What do I have to say about this book? I probably fell in love with cats because of this book: I imagined myself as Karen Kay, the spurned cat owner. I would beg my mother to read it and bask in the words. “Look at me, Look at me!” Oh – how a kitten in a stocking at Christmas would be almost as good as a horse hiding in the garage!
We lost the original book, of course. I picked up the copy I presently own at a library discard sale or a yard sale. It didn’t matter to me: I had to own this “Tell a Tale” book from 1953 in my possession. Karen Kay and her little hussy-cat, Muffin, who went off adventuring in the city, only to return after she was knocked-up and had little fatherless kitties to bring home to her rich mistress.
I may be a bit jaded about cats and their sexual lives, now. After all, I’m “sixty and a little bit more” and I’ve known a few cats.
On a side note, I owned a cat that I once fancied I would name “Muffin”. The name never fit her. No name ever fit her. She came into my life when she was a not-yet-weaned kitten and I was an 18 year old college drop out. She stayed with friends when I traveled, she moved to Oregon with me, she lived in the country and in town, and she moved to Portland after I got married.

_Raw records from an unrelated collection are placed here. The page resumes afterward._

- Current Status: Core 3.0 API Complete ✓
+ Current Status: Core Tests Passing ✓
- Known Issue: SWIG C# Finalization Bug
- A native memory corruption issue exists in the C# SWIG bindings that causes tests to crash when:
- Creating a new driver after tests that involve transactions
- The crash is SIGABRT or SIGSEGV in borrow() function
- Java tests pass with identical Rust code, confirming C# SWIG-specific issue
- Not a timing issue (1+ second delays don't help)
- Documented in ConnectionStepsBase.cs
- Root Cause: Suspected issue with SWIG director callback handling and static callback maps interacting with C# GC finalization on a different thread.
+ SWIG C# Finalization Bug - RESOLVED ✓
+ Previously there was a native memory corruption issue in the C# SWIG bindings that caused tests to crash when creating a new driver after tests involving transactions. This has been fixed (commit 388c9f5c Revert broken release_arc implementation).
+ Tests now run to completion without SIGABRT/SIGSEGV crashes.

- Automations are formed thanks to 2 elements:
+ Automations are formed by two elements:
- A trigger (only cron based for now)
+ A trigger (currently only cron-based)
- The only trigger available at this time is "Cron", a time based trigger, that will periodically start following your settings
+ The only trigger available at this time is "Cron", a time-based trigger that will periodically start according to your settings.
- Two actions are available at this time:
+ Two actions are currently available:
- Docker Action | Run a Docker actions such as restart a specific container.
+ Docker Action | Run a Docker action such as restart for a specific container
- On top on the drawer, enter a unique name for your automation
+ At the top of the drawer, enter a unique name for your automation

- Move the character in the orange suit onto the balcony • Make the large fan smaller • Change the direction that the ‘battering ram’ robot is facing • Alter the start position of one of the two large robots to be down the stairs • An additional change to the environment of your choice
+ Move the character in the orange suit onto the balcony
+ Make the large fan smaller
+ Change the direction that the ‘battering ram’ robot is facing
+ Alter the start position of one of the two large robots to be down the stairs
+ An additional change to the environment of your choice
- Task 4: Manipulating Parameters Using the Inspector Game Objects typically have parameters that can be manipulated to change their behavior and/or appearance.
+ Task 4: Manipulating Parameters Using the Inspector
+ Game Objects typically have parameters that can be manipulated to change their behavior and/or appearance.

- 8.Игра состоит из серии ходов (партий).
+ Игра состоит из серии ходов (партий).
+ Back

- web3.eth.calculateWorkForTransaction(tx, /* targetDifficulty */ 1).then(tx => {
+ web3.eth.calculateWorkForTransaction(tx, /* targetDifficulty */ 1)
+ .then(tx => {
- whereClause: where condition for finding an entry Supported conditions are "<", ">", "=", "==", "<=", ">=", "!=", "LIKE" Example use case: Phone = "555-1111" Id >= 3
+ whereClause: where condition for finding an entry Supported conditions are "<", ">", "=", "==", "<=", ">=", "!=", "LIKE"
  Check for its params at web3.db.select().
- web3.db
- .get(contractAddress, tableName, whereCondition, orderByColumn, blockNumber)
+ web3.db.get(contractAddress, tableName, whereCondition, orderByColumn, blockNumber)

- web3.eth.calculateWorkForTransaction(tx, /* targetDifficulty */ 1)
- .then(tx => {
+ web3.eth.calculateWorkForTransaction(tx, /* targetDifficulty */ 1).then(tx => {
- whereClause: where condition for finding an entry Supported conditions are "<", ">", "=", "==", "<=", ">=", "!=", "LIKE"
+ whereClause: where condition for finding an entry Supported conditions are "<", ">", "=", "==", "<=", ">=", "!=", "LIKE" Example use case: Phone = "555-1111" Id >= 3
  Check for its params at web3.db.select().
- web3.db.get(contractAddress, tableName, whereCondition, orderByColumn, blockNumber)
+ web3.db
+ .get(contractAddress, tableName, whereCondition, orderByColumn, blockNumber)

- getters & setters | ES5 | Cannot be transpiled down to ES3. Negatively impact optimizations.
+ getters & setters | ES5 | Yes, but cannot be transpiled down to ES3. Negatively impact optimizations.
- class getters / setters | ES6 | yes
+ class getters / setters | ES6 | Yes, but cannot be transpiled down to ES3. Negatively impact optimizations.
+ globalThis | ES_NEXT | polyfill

She survived several other cats and the introduction of dogs and children into our lives. She hated being an indoor cat and remained an outdoor cat until she went blind and deaf. She died on my 36th birthday, at the grand old age of 18, in the laundry room while I was folding laundry and talking to her.
My husband helped me give her a proper burial.
She was never named “Muffin”. She was – and will forever be – simply, “Cat”. With quotation marks.
This photo captures the very life-essence of my “Muffin”.
Excuse me while I wipe away the water leaking from my eye…
As always – an inspiring read! I wonder if the writers of children’s books realize the impact of their works? For me, it was ‘Clip Clop’ …. So, of course, I HAD TO Google: https://www.amazon.com/Clip-Clop-Nancy-Hoag/dp/B0007H8Y9A …. This book is now considered a rare antique. Much like you and I, I suppose, Jaci.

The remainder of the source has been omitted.